In studying a large number of trusted client partnerships, I have observed the consistent use of six specific growth strategies. Before jumping into these, however, I have to re-emphasize how important it is to pick the right client to begin with. Here are some questions you should ask yourself in order to determine if you’re working with the right client:

  1. Can this client pay the level of fees that you deserve and require?
  2. Is this a well-known and respected organization? Will your own reputation be enhanced by working with them?
  3. Will you develop new or enhanced intellectual capital through your work with this client?
  4. Is this client large enough to afford a long-term relationship with you and pay your fees on an ongoing basis?
  5. Does management have a relationship orientation? Do they have a history of forming trusted relationships with external service providers?
  6. Is the leadership strong? Machiavelli wrote in The Prince, “A prince who is not himself wise can never be well-advised.” The worst thing to have is an insecure client who is not well respected internally.
  7. Are you working at the right level in the organization? If not, you may be treated like a commodity vendor.
  8. Are there other compelling reasons to work with this client? (E.g., Fun? Interesting travel? No travel?)


Once you have determined this is the right client, here are six strategies to consider as you think about how to grow the relationship.

  1. Focus. If you pick the right client, focus and investment create relationship growth. You must decide where to make your bets and then double-down on the most promising opportunities. Invest to get to know the client’s senior executives. Invest to get to know their business. Invest to create points of view about the future direction they should be taking, and how they can improve current operation.
  2. Relationship expansion. This means building many-to-many relationships with the client’s organization, and also expanding and strengthening your internal relationships at your own firm (that is, if you work for a large organization). As one chief financial officer put it, “When we make a decision about which firm to go with for a major transaction or project, I get all of my staff together, and every head must nod.” It’s no longer about just a single connection. The diagram, above, illustrates how a relationship manager needs to expand and deepen relationships both internally and externally with key individuals who play different roles.
  3. Capabilities expansion. Clients like to pigeon-hole their external advisors, and it’s your job to demonstrate your breadth. You do this, first of all, by connecting to your client’s agenda and being agile in talking about his or her broad business issues; and then building trust in your ability to help address them. You can develop this trust by showcasing your firm’s capabilities. This can be done in many different ways.
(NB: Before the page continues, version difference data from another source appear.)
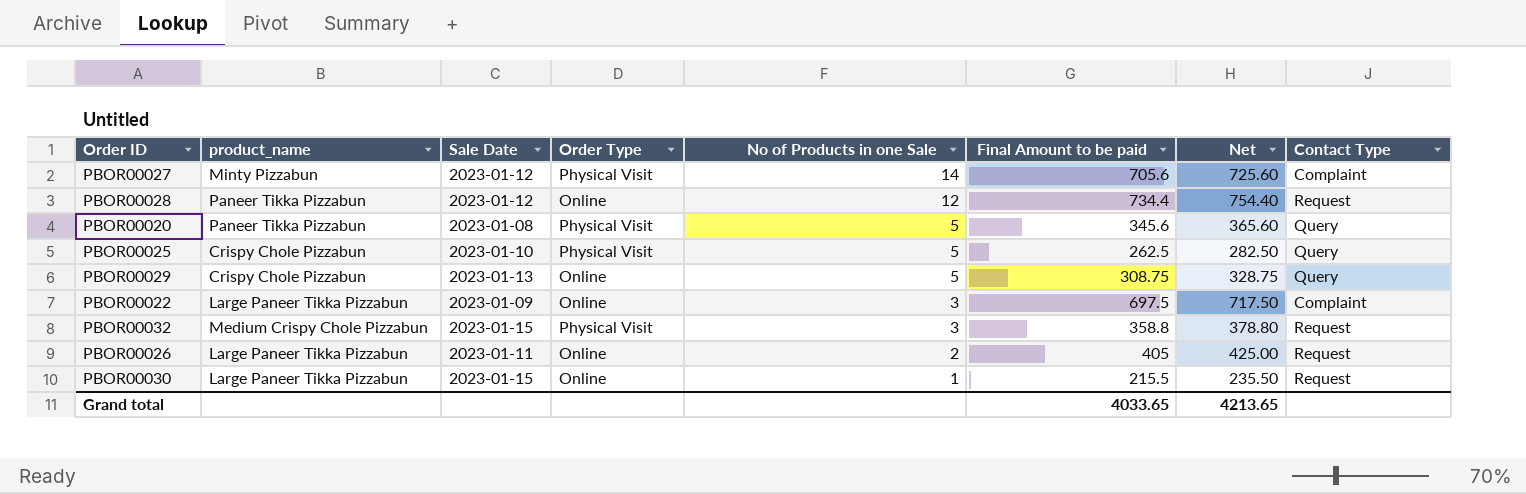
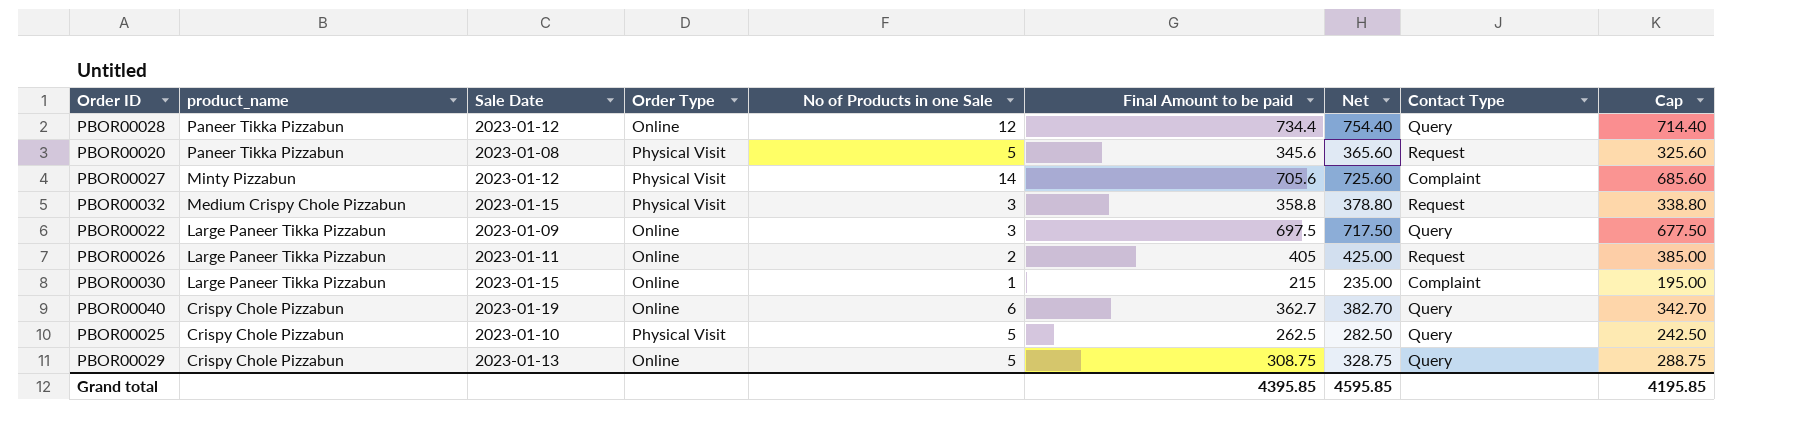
row order: No of Products in one Sale descending -> product_name descending
column Cap | formula: none -> [Final Amount to be paid] - 20
PBOR00028 | Contact Type: Request -> Query
PBOR00020 | Contact Type: Query -> Request
PBOR00022 | Contact Type: Complaint -> Query
PBOR00030 | Final Amount to be paid: 215.5 -> 215
PBOR00030 | Net: 235.50 -> 235.00
PBOR00030 | Contact Type: Request -> Complaint
row PBOR00040: none -> Crispy Chole Pizzabun | 2023-01-19 | Online | 6 | 362.7 | 382.70 | Query | 342.70
Grand total | Final Amount to be paid: 4033.65 -> 4395.85
Grand total | Net: 4213.65 -> 4595.85

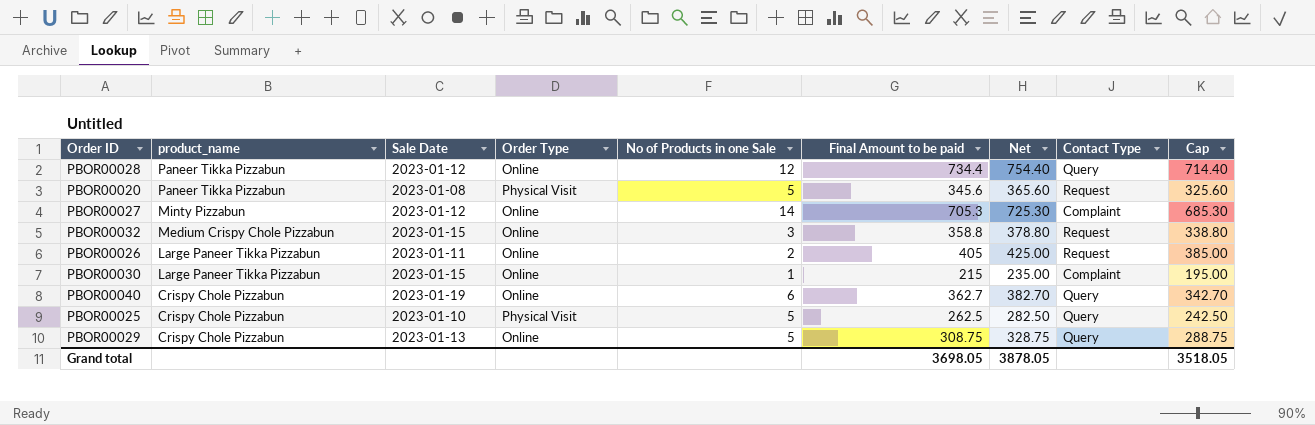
row PBOR00022: Large Paneer Tikka Pizzabun | 2023-01-09 | Online | 3 | 697.5 | 717.50 | Query | 677.50 -> none
PBOR00027 | Order Type: Physical Visit -> Online
PBOR00027 | Final Amount to be paid: 705.6 -> 705.3
PBOR00027 | Net: 725.60 -> 725.30
PBOR00027 | Cap: 685.60 -> 685.30
PBOR00032 | Order Type: Physical Visit -> Online
Grand total | Final Amount to be paid: 4395.85 -> 3698.05
Grand total | Net: 4595.85 -> 3878.05
Grand total | Cap: 4195.85 -> 3518.05

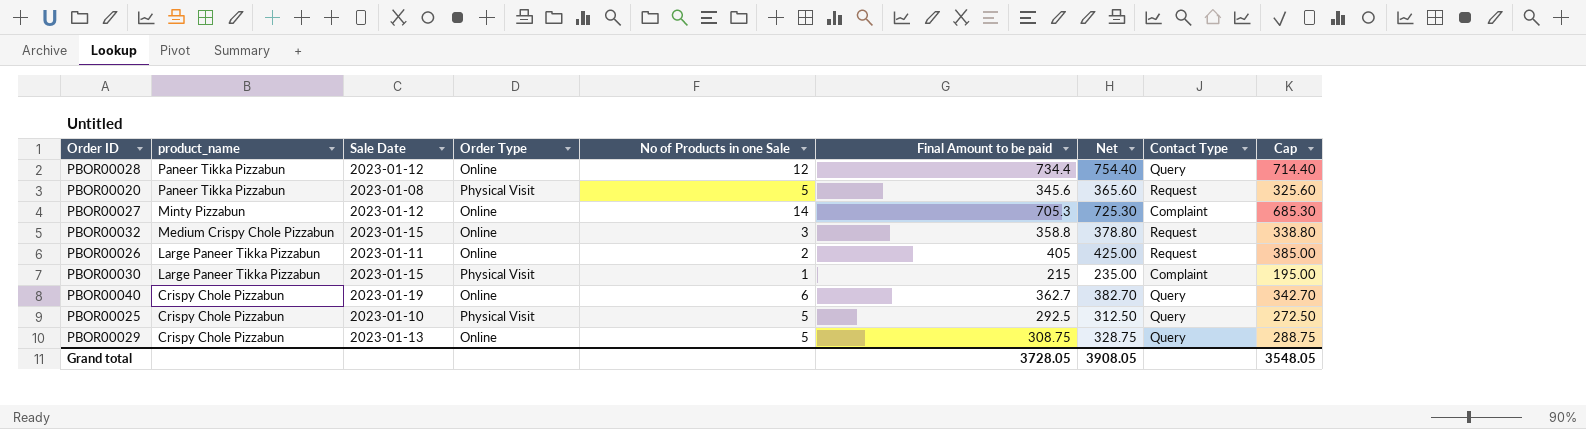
PBOR00030 | Order Type: Online -> Physical Visit
PBOR00025 | Final Amount to be paid: 262.5 -> 292.5
PBOR00025 | Net: 282.50 -> 312.50
PBOR00025 | Cap: 242.50 -> 272.50
Grand total | Final Amount to be paid: 3698.05 -> 3728.05
Grand total | Net: 3878.05 -> 3908.05
Grand total | Cap: 3518.05 -> 3548.05

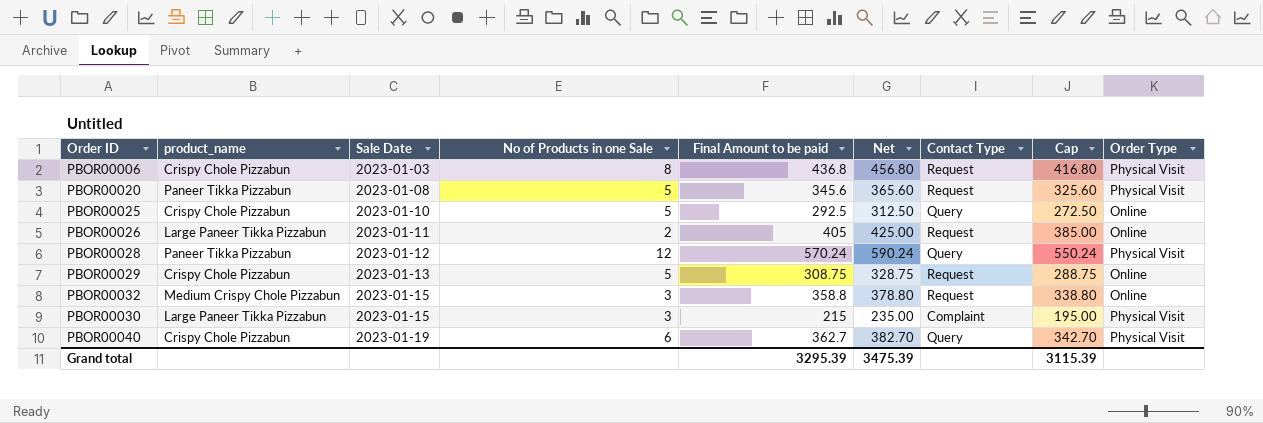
row order: product_name descending -> Sale Date ascending
column Order Type | position: 4 -> 9
row PBOR00027: Minty Pizzabun | 2023-01-12 | Online | 14 | 705.3 | 725.30 | Complaint | 685.30 -> none
row PBOR00006: none -> Crispy Chole Pizzabun | 2023-01-03 | 8 | 436.8 | 456.80 | Request | 416.80 | Physical Visit
PBOR00025 | Order Type: Physical Visit -> Online
PBOR00028 | Final Amount to be paid: 734.4 -> 570.24
PBOR00028 | Net: 754.40 -> 590.24
PBOR00028 | Cap: 714.40 -> 550.24
PBOR00028 | Order Type: Online -> Physical Visit
PBOR00029 | Contact Type: Query -> Request
PBOR00030 | No of Products in one Sale: 1 -> 3
PBOR00040 | Order Type: Online -> Physical Visit
Grand total | Final Amount to be paid: 3728.05 -> 3295.39
Grand total | Net: 3908.05 -> 3475.39
Grand total | Cap: 3548.05 -> 3115.39

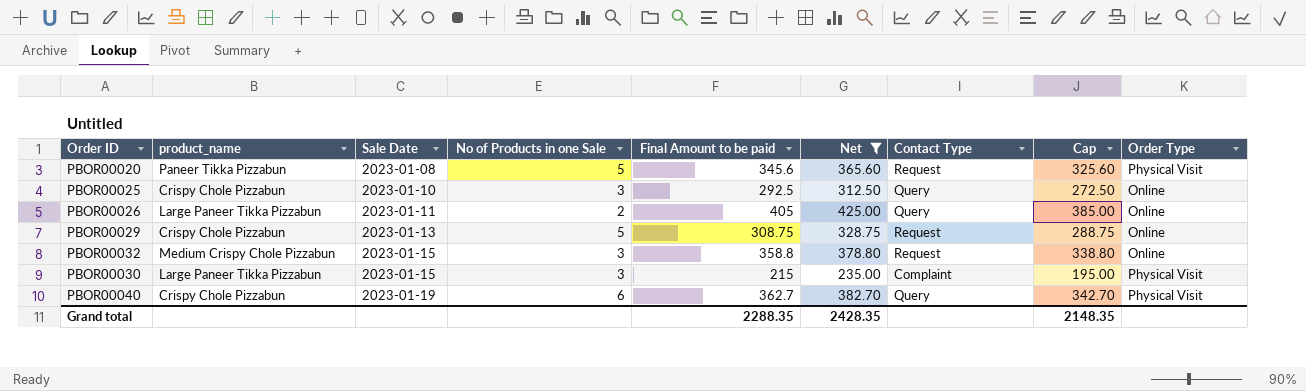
filter: none -> Net <= 425.00
PBOR00025 | No of Products in one Sale: 5 -> 3
PBOR00026 | Contact Type: Request -> Query
Grand total | Final Amount to be paid: 3295.39 -> 2288.35
Grand total | Net: 3475.39 -> 2428.35
Grand total | Cap: 3115.39 -> 2148.35

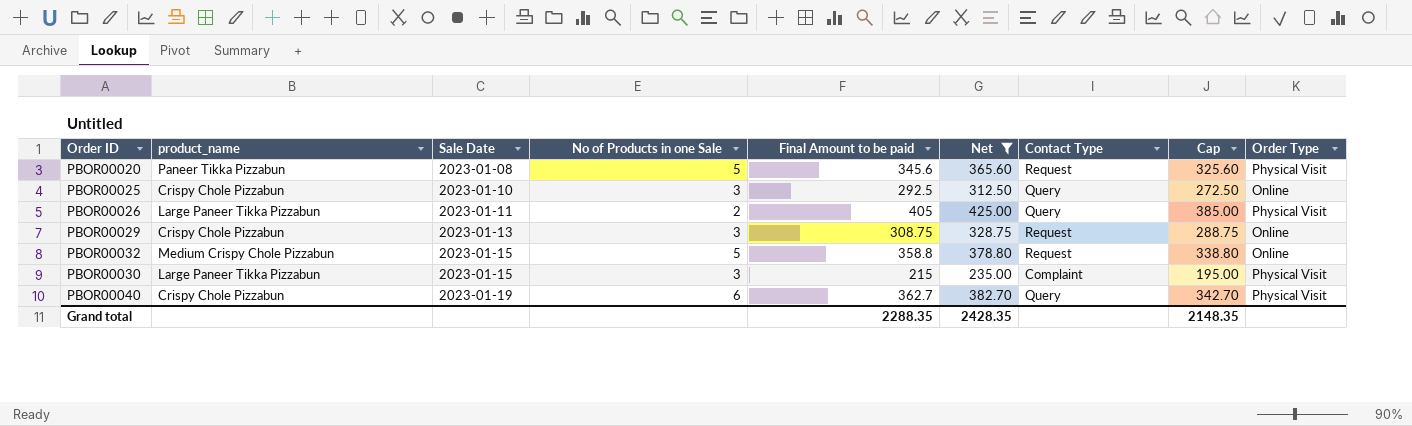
PBOR00026 | Order Type: Online -> Physical Visit
PBOR00029 | No of Products in one Sale: 5 -> 3
PBOR00032 | No of Products in one Sale: 3 -> 5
You might bring in other colleagues who are “branded experts”; introduce your client to another client who has used you for a broad ranger of services; invest time to develop an incisive point of view on an issue of importance to your client—I call this the “deep dive”; or even organize an all-day workshop around a specific topic where you bring in your experts to meet with their counterparts in the client’s organization. Remember that “cross selling” rarely works—it’s a seriously discredited notion; “integrated selling” or solution selling does work, where you identify a need, illustrate how you can meet it, build trust in your capability, and then allow the client to become a buyer.

  1. Relationship management intensity. To go from good to great with a client, you have to become much more focused and systematic about a broad set of relationship management activities. These include regular communications; formal expectations setting; systematic orchestration of many-to-many relationships; and so on. At the Steady Supplier and Trusted Advisor levels, you can get away with low-key, ad-hoc, informal relationship management—but that’s not sufficient to sustain a Level 6 Trusted Partnership.
  2. Team leadership. Trusted Client Partnerships are built by teams, not one or two individuals, and you want your client relationship to become a place where the best professionals in your firm aspire to work. In any professional services firm, all of the associates know which partners are awful to work for and which ones create a great environment on their teams—and they avoid the former like the plague. You have to go from simply staffing a project to leading and inspiring a team, coaching the individuals on it, and showing a keen interest in their personal development.
  3. Client Account Planning. Effective client account planning is the fuel that energizes the first four growth pathways. Remember that “no client plan survives contact with the client.” Account planning should be a dynamic process that involves the client upfront and creates an ongoing dialogue.

Finally, in line with the need to choose the right company and organization: Never underestimate how important it is to have an ambitious executive as your client. Ralph Shrader, the chief executive of Booz Allen Hamilton, put it this way to me: “In order to build a broad-based, institutional relationship, you have to have a client who is intent on accomplishing his goals but who also sees himself as part of a larger mission. The client has to realize he is on a bigger stage and can accomplish something very significant.”